The path that I took (or that took me, it's hard to tell) was in finding ways to ignite empathy in others. That could only be done person to person. The first individual to work on was myself. And the pathway to accomplish this was to learn to open my heart. An interesting by-product of opening one's heart is that it becomes all-inclusive, and tolerant of what boils down to the struggle of being human. As the cartoon character Pogo says, "We have met the enemy and he is us!"
After about ten years of trial and error, I found I could influence others by being myself --and without burning out in the process. This became a way of being. It was not a way of reacting to, moving, changing, or affecting the people out of my immediate environment. It all had to do with my relationships in the moment--joining the people in my life in an experience of time that is vital and alive and not dependent on things over there or what happened or what will come.

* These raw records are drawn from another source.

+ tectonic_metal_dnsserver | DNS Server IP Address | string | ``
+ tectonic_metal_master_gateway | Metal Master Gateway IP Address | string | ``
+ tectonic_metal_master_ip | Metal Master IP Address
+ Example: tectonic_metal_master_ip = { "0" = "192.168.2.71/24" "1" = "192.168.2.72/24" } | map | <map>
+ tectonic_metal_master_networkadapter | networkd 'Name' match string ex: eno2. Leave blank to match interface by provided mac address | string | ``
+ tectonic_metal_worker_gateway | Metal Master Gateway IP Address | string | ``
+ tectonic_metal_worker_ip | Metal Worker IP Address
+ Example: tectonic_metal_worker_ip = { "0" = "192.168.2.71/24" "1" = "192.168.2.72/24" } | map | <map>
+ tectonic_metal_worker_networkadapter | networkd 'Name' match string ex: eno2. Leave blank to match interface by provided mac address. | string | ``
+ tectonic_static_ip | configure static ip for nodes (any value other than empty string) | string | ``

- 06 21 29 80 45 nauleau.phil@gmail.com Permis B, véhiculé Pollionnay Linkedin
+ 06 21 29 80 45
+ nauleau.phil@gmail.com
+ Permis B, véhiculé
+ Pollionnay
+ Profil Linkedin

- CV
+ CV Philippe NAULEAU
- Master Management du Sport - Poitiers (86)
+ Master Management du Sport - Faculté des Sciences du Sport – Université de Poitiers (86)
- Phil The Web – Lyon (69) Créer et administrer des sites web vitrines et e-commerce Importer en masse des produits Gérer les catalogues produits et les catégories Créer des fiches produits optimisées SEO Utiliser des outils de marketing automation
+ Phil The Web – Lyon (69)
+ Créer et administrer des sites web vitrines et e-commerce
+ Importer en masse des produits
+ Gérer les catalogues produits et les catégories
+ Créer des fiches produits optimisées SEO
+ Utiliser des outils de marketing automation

The biggest gift of my life has been discovering that I can be a useful channel through which the healing process can express itself - despite all the evidence that it's a terminal world. Each of us will die, and for all we truly know, we'll take our experiencing of the world with us.
The key to living within the riddle has been to sharpen my skills by facing and working through my own pain and knowing my own universe intimately. But it can't stop there. To make it worthwhile, I must share the experience with others. My realization is that bringing this to people is about as high a form of activism as I can find in my life, because in order to do so, I have to invest everything.